The effect of post annealing temperature on grain size of indium-tin-oxide for optical and electrical properties improvement

• Published in: Results in physics Vol. 13; p. 102159
• Main Authors: Ahmed, Naser M., Sabah, Fayroz A., Abdulgafour, H.I., Alsadig, Ahmed, Sulieman, A., Alkhoaryef, M.
• Format: Journal Article
• Language: English
• Published: Elsevier B.V 01.06.2019; Elsevier
• Subjects: Annealing; ITO grain size; Optical properties; Resistivity; Structure; Annealing; ITO grain size; Structure; Optical properties; Resistivity
• ISSN: 2211-3797; 2211-3797
• DOI: 10.1016/j.rinp.2019.102159

Indium tin oxide (ITO) is a transparent conductive oxide (TCO) thin film used as a transparent electrode. Given its high demand for the manufacture of transparent electrodes (high visible light transmittance, low resistance) in applications such as liquid crystal displays, touch screens, light emitting devices and solar cells, ITO thin films have attracted immense research interest. This study determines the effect of grain size on the optical and electrical properties of the ITO thin films under different annealing temperatures. ITO thin film was deposited at room temperature by a high frequency magnetron sputtering method using a target composed of In2O3 and SnO2. The structural, optical and electrical properties of the thin films annealed at 250 °C, 350 °C, 450 °C and 550 °C for 1 h were then analyzed.

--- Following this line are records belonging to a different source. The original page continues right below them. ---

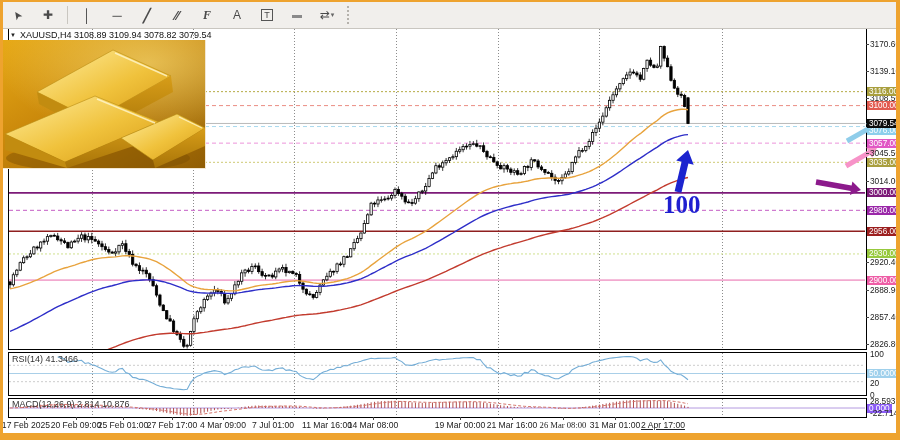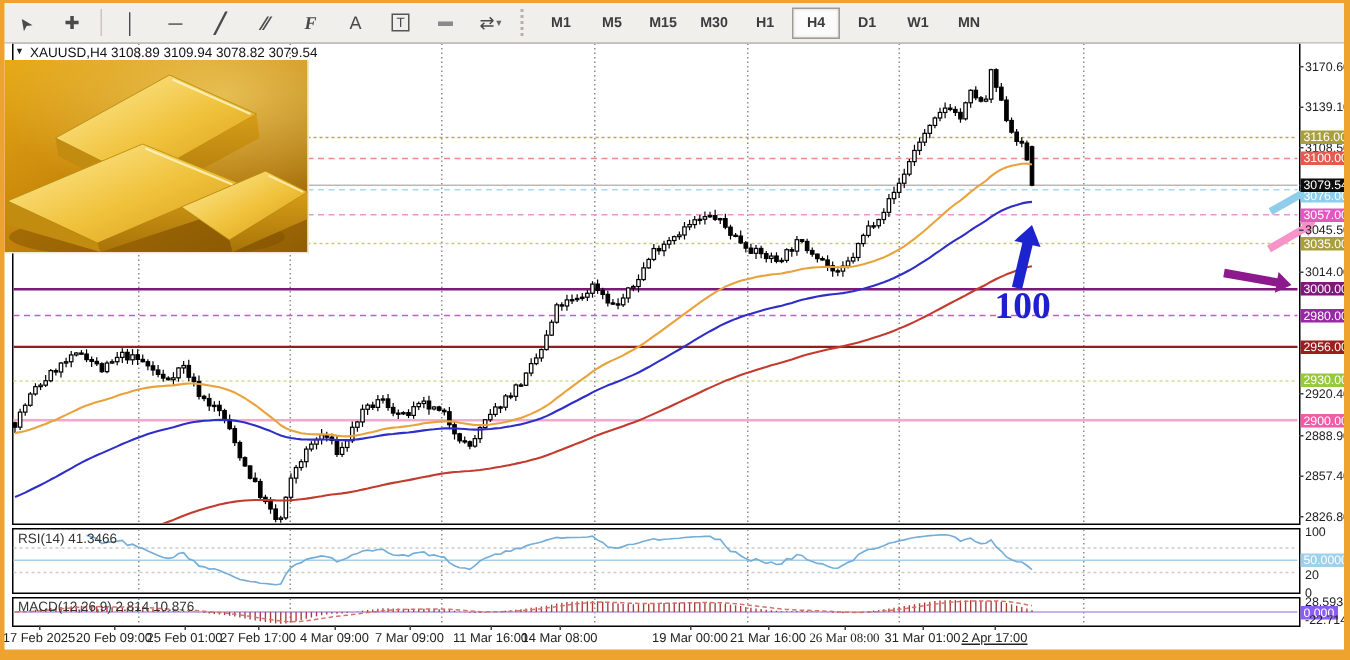--- a/index.html
+++ b/index.html
@@ -87,17 +87,6 @@
           <span class="tb-caret">▾</span>
         </div>
         <div class="tb-handle"></div>
-      </div>
-    <div id="timeframes" style="display:flex;align-items:center;">
-        <div class="tf-btn">M1</div>
-        <div class="tf-btn">M5</div>
-        <div class="tf-btn">M15</div>
-        <div class="tf-btn">M30</div>
-        <div class="tf-btn">H1</div>
-        <div class="tf-btn active">H4</div>
-        <div class="tf-btn">D1</div>
-        <div class="tf-btn">W1</div>
-        <div class="tf-btn">MN</div>
       </div>
   </div>
 

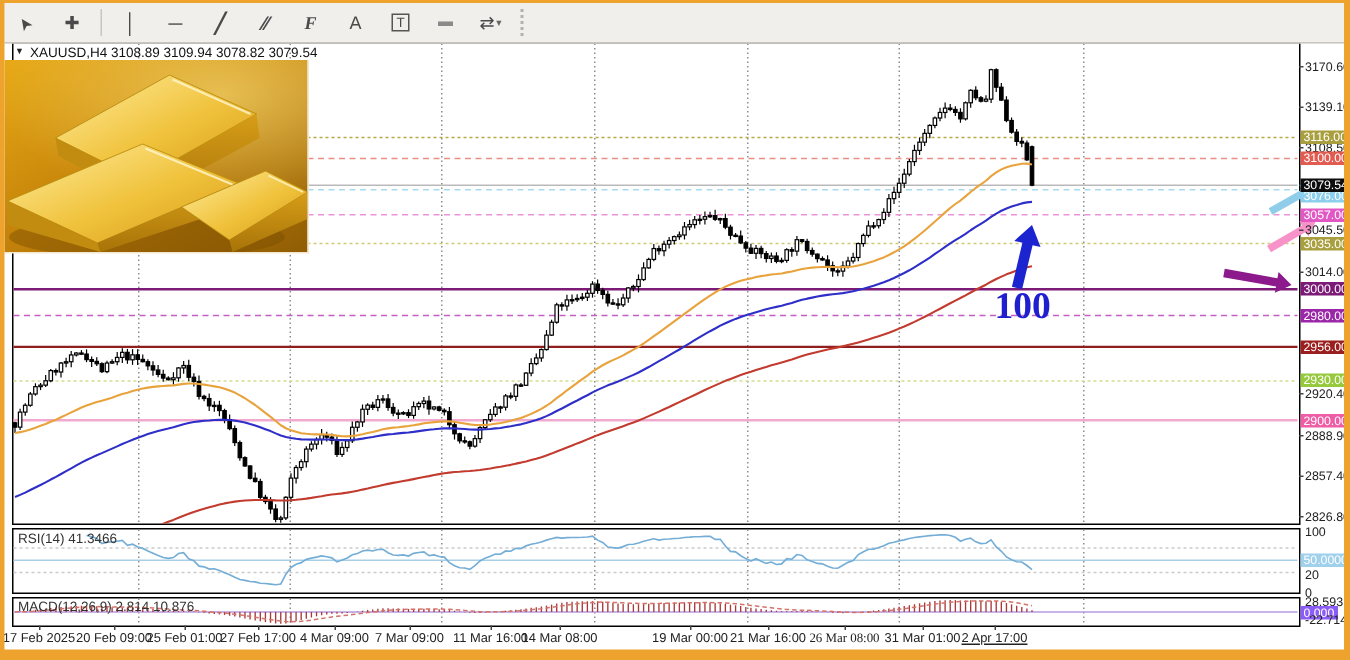--- a/index.html
+++ b/index.html
@@ -843,7 +843,7 @@
         <div style="position: absolute; left: 172px; top: 417px; width: 1px; height: 3px; background: rgb(68, 68, 68);"></div>
         <div class="time-label" style="left: 223px;">4 Mar 09:00</div>
         <div style="position: absolute; left: 223px; top: 417px; width: 1px; height: 3px; background: rgb(68, 68, 68);"></div>
-        <div class="time-label" style="left: 273px;">7 Mar 09:00</div>
+        <div class="time-label" style="left: 273px;">7 Jul 01:00</div>
         <div style="position: absolute; left: 273px; top: 417px; width: 1px; height: 3px; background: rgb(68, 68, 68);"></div>
         <div class="time-label" style="left: 327px;">11 Mar 16:00</div>
         <div style="position: absolute; left: 327px; top: 417px; width: 1px; height: 3px; background: rgb(68, 68, 68);"></div>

The research shows the grain size of indium-tin oxide thin films is strongly related to annealing conditions. The grain size was found to increase with increasing annealing temperature, although the crystal structure did not change for all the samples. It was observed that the lowest resistivity (500 × 10−4 Ω-cm) and highest optical transmittances (90–98%) of ITO films were obtained at annealing temperature of 450 °C. At low annealing temperatures, the measured resistivity is dependent on the effect of grain size, where it decreases with increasing grain size. This work showed that the grain size of ITO thin films is strongly influenced by post annealing technique and conditions applied, thus providing a tool for enhancing the optical and electrical properties of the film.